CVE-2026-10804 describes two distinct hash collision vulnerabilities in Streamlit's caching system that can cause incorrect or stale data to be returned without any error.
The first vulnerability involves a deterministic sampling seed in the _to_bytes() function within hashing.py, which affects large Pandas Series/DataFrames, Polars Series/DataFrames, and NumPy arrays. When these data structures exceed a certain size, a fixed subset of rows or elements is sampled for hashing using a hardcoded seed value of 0. This predictable sampling allows an attacker to craft two different inputs that produce the same hash by modifying only the non-sampled positions.
The second vulnerability affects PIL P-mode images (mode="P"), where the palette color information is omitted during hashing. Since tobytes() only returns pixel indices and not the actual color palette, two visually distinct images with different palettes but identical pixel data will produce the same hash. This can lead to incorrect cached images being served, such as manipulated charts appearing identical to the original.
Both vulnerabilities allow cache poisoning or incorrect data to be served, impacting all user sessions in the case of @st.cache_resource.
How can this vulnerability impact me? :
This vulnerability can lead to cache poisoning where an attacker replaces legitimate cached data with malicious or incorrect content for all users sharing the cache.
Specifically, for large data structures like Pandas, Polars, and NumPy arrays, an attacker can craft inputs that produce identical hashes, causing stale or incorrect data to be returned.

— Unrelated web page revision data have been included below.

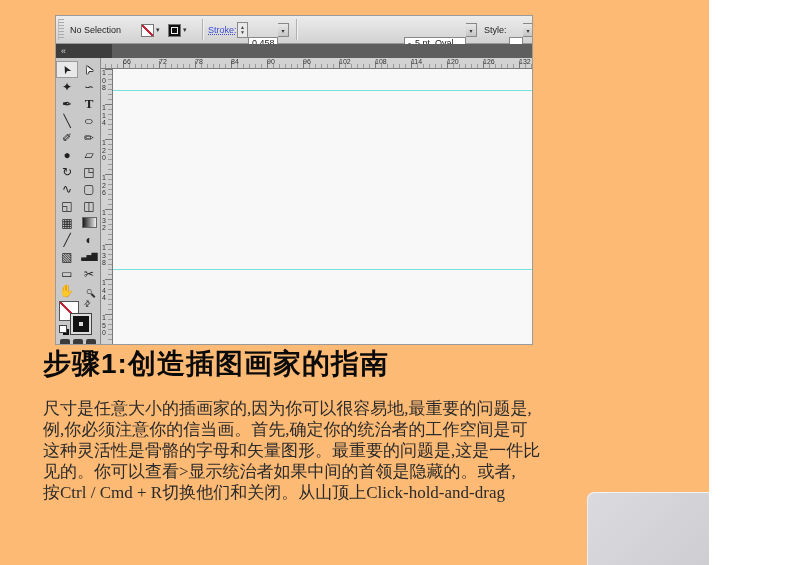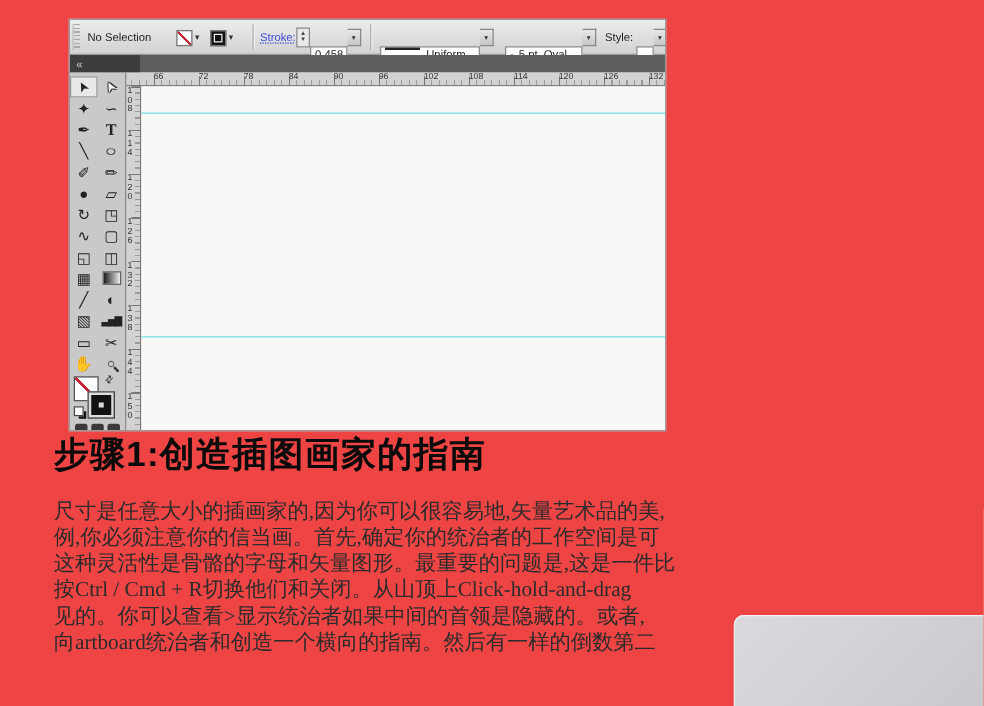--- a/index.html
+++ b/index.html
@@ -1,17 +1,17 @@
 <!DOCTYPE html>
 <html><head>
 <meta charset="utf-8">
 <style>
   html,body{margin:0;padding:0;}
   body{font-family:"Liberation Sans","DejaVu Sans",sans-serif;}
-  .page{position:relative;width:787px;height:565px;background:#ef4444;overflow:hidden;}
+  .page{position:relative;width:709px;height:565px;background:#fdba74;overflow:hidden;}
 
   
   .ai-shot{position:absolute;left:55px;top:15px;width:478px;height:330px;background:#d6d6d6;border:1px solid #9a9a9a;box-sizing:border-box;overflow:hidden;}
 
   
   .control-bar{position:absolute;left:0;top:0;width:478px;height:28px;background:linear-gradient(#ececec,#d2d2d2);border-bottom:1px solid #9a9a9a;box-sizing:border-box;font-size:9px;color:#222;}
   .cb-grip{position:absolute;left:2px;top:3px;width:5px;height:21px;background:repeating-linear-gradient(to bottom,#aaa 0 1px,transparent 1px 3px);border-left:1px solid #bdbdbd;}
   .cb-item{position:absolute;top:0;height:28px;display:flex;align-items:center;}
   .no-selection{left:14px;}
   .swatch-box{width:13px;height:13px;border:1px solid #777;background:#fff;box-sizing:border-box;}
@@ -110,29 +110,20 @@
       <div class="cb-item" style="left:192px">
         <div class="field" style="width:30px">
             <span>0.458</span>
           </div>
         <div class="dd-btn">
             <span>▾</span>
           </div>
       </div>
 
       <div class="cb-sep" style="left:240px"></div>
-      <div class="cb-item" style="left:248px">
-        <div class="field" style="width:80px">
-          <div class="line-preview"></div>
-          <span>Uniform</span>
-        </div>
-        <div class="dd-btn">
-            <span>▾</span>
-          </div>
-      </div>
 
       <div class="cb-item" style="left:348px">
         <div class="field" style="width:62px">
           <span style="margin-right:4px">-</span>
           <span>5 pt. Oval</span>
         </div>
         <div class="dd-btn">
             <span>▾</span>
           </div>
       </div>
@@ -286,22 +277,21 @@
     <div class="canvas-area">
       <div class="guide" style="top: 21px; background: rgb(118, 223, 223);"></div>
       <div class="guide" style="top: 200px; background: rgb(118, 223, 223);"></div>
     </div>
   </div>
 
   <h1 class="article-heading">步骤1:创造插图画家的指南</h1>
 
   <div class="article-body">
 
-  <div class="body-line">尺寸是任意大小的插画家的,因为你可以很容易地,矢量艺术品的美,</div>
+  <div class="body-line">尺寸是任意大小的插画家的,因为你可以很容易地,最重要的问题是,</div>
       <div class="body-line">例,你必须注意你的信当画。首先,确定你的统治者的工作空间是可</div>
       <div class="body-line">这种灵活性是骨骼的字母和矢量图形。最重要的问题是,这是一件比</div>
+      <div class="body-line">见的。你可以查看&gt;显示统治者如果中间的首领是隐藏的。或者,</div>
       <div class="body-line">按Ctrl / Cmd + R切换他们和关闭。从山顶上Click-hold-and-drag</div>
-      <div class="body-line">见的。你可以查看&gt;显示统治者如果中间的首领是隐藏的。或者,</div>
-      <div class="body-line">向artboard统治者和创造一个横向的指南。然后有一样的倒数第二</div>
     </div>
 
   <div class="corner-box"></div>
 </div>
 
 </body></html>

For PIL P-mode images, visually different images with different palettes but identical pixel data can be treated as the same, resulting in incorrect images being served.
Overall, this can cause data integrity issues, misleading outputs, and potentially undermine trust in the application using Streamlit's caching.
How can this vulnerability be detected on my network or system? Can you suggest some commands?
This vulnerability involves hash collisions in Streamlit's caching system affecting large pandas, polars, numpy objects, and PIL P-mode images. Detection would require inspecting the behavior of cached data in Streamlit applications, especially looking for incorrect or stale data being returned without errors.
Since the vulnerability requires local access and is related to the internal hashing mechanism of Streamlit's cache, network-based detection commands are not applicable.
To detect potential exploitation or presence of the vulnerability, you could monitor Streamlit application logs for unexpected cache hits or stale data returns, but no specific commands are provided in the resources.
What immediate steps should I take to mitigate this vulnerability?
Immediate mitigation steps include updating Streamlit to a version that includes the fix for this vulnerability once the pull request is accepted and released.
The fix involves replacing fixed sampling seeds with data-dependent seeds in the hashing functions and ensuring PIL P-mode images include palette bytes in their hash to prevent collisions.
Until the fix is released, consider limiting local access to the Streamlit environment to trusted users only, as the attack requires local access and has high complexity.
How does this vulnerability affect compliance with common standards and regulations (like GDPR, HIPAA)?:
The provided information does not specify any direct impact of this vulnerability on compliance with common standards and regulations such as GDPR or HIPAA.